→ Given data:

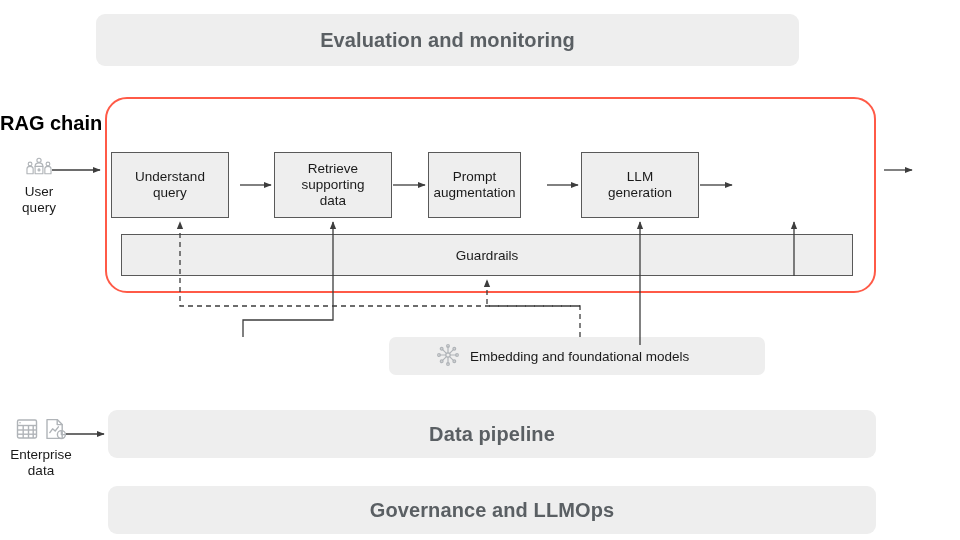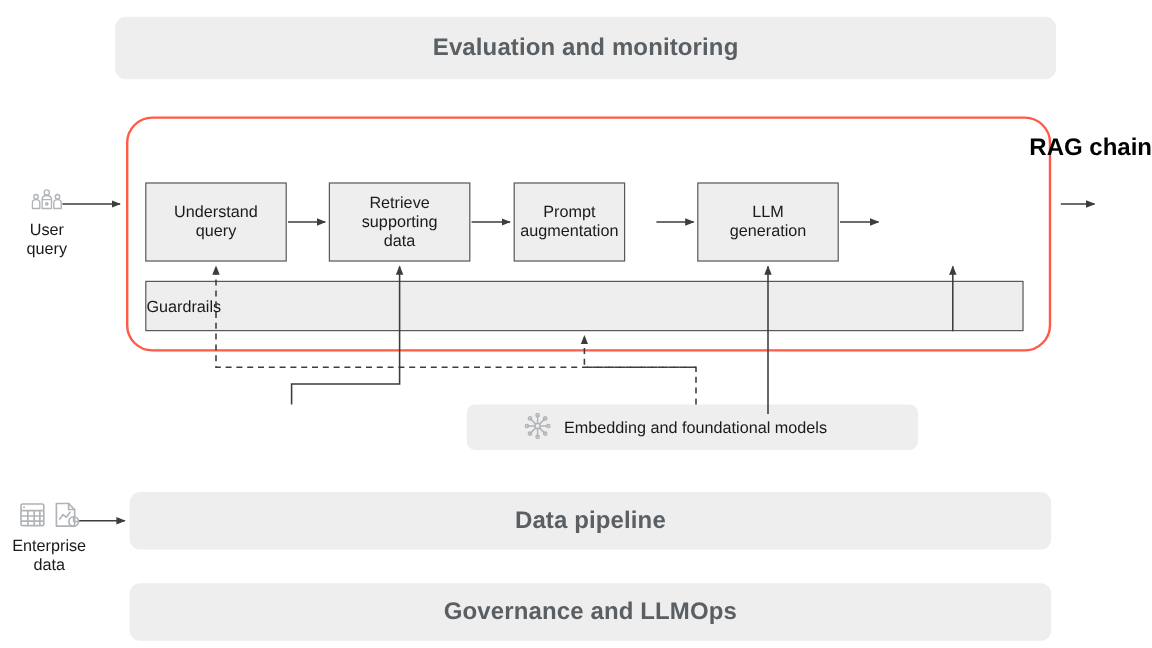--- a/index.html
+++ b/index.html
@@ -38,7 +38,7 @@
     color: #5a5f63;
     letter-spacing: .1px;
   }
-  #banner-eval  { left: 96px;  top: 14px;  width: 784px; height: 52px; }
+  #banner-eval  { left: 96px;  top: 14px;  width: 703px; height: 52px; }
   #banner-data  { left: 108px; top: 410px; width: 768px; height: 48px; }
   #banner-gov   { left: 108px; top: 486px; width: 768px; height: 48px; }
 

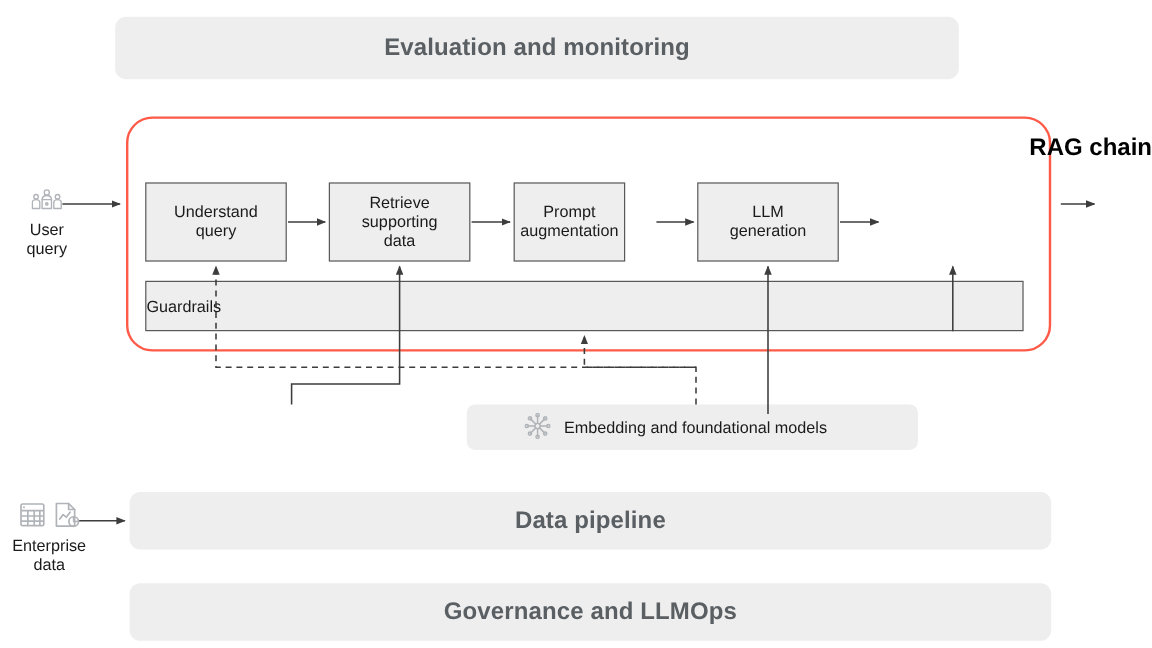--- a/index.html
+++ b/index.html
@@ -58,7 +58,7 @@
     position: absolute;
     left: 0; top: 112px;
     width: 960px;
-    text-align: right;
+    text-align: left;
     font-size: 20px;
     font-weight: bold;
     color: #000000;

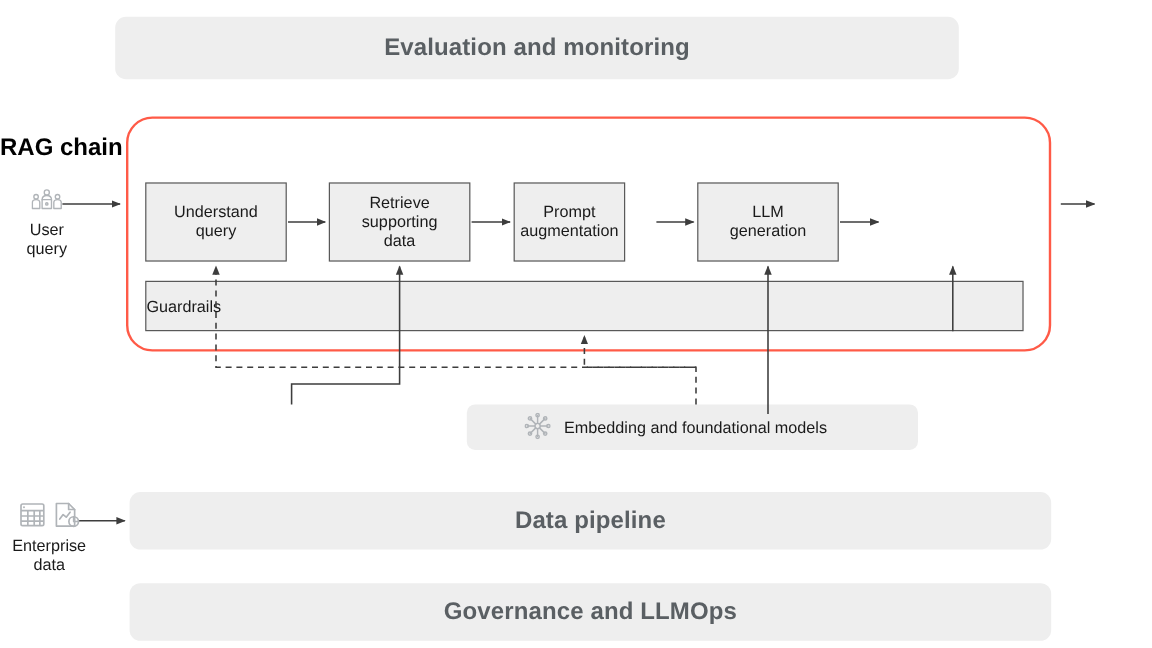--- a/index.html
+++ b/index.html
@@ -81,7 +81,7 @@
     color: #1a1a1a;
     padding: 0 4px;
   }
-  #step-0 { left: 121px; width: 118px; }
+  #step-0 { left: 111px; width: 118px; }
   #step-1 { left: 274px; width: 118px; }
   #step-2 { left: 428px; width: 93px; }
   #step-3 { left: 581px; width: 118px; }

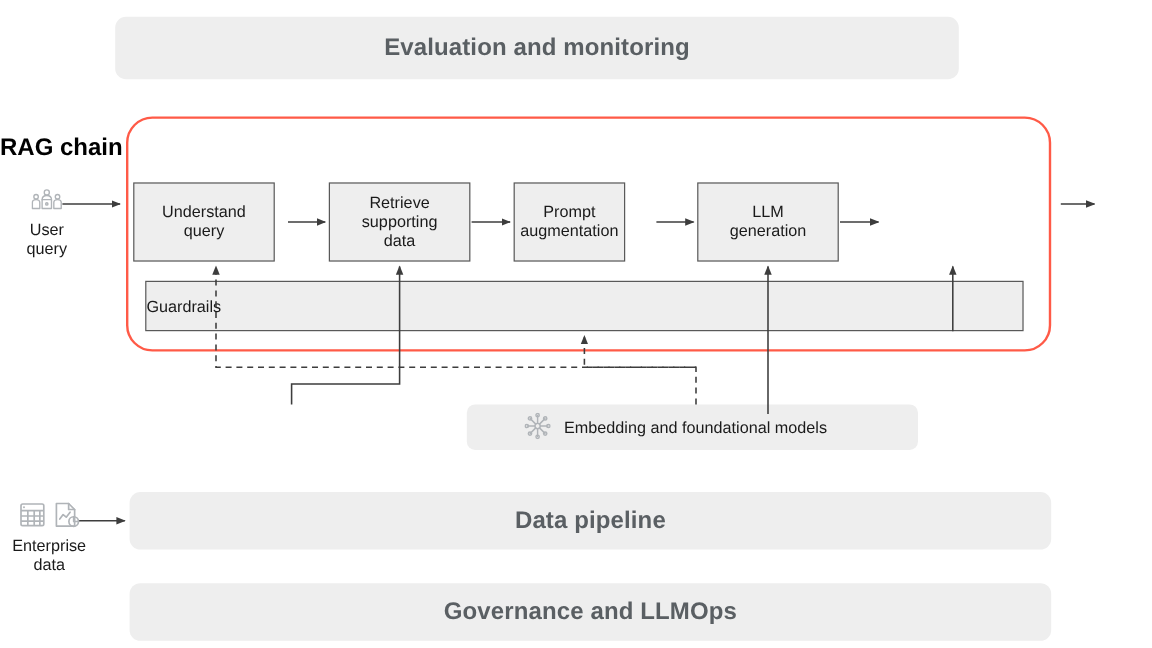--- a/index.html
+++ b/index.html
@@ -99,7 +99,7 @@
     box-sizing: border-box;
     display: flex;
     align-items: center;
-    justify-content: flex-start;
+    justify-content: center;
     font-size: 13.5px;
     color: #1a1a1a;
   }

→ Activity: Write out the whole listing exactly. Do not include the pictures.

→ Output below:
--- a/index.html
+++ b/index.html
@@ -38,7 +38,7 @@
     color: #5a5f63;
     letter-spacing: .1px;
   }
-  #banner-eval  { left: 96px;  top: 14px;  width: 784px; height: 52px; }
+  #banner-eval  { left: 96px;  top: 14px;  width: 703px; height: 52px; }
   #banner-data  { left: 108px; top: 410px; width: 768px; height: 48px; }
   #banner-gov   { left: 108px; top: 486px; width: 768px; height: 48px; }
 

--- a/index.html
+++ b/index.html
@@ -58,7 +58,7 @@
     position: absolute;
     left: 0; top: 112px;
     width: 960px;
-    text-align: right;
+    text-align: left;
     font-size: 20px;
     font-weight: bold;
     color: #000000;

--- a/index.html
+++ b/index.html
@@ -81,7 +81,7 @@
     color: #1a1a1a;
     padding: 0 4px;
   }
-  #step-0 { left: 121px; width: 118px; }
+  #step-0 { left: 111px; width: 118px; }
   #step-1 { left: 274px; width: 118px; }
   #step-2 { left: 428px; width: 93px; }
   #step-3 { left: 581px; width: 118px; }

--- a/index.html
+++ b/index.html
@@ -99,7 +99,7 @@
     box-sizing: border-box;
     display: flex;
     align-items: center;
-    justify-content: flex-start;
+    justify-content: center;
     font-size: 13.5px;
     color: #1a1a1a;
   }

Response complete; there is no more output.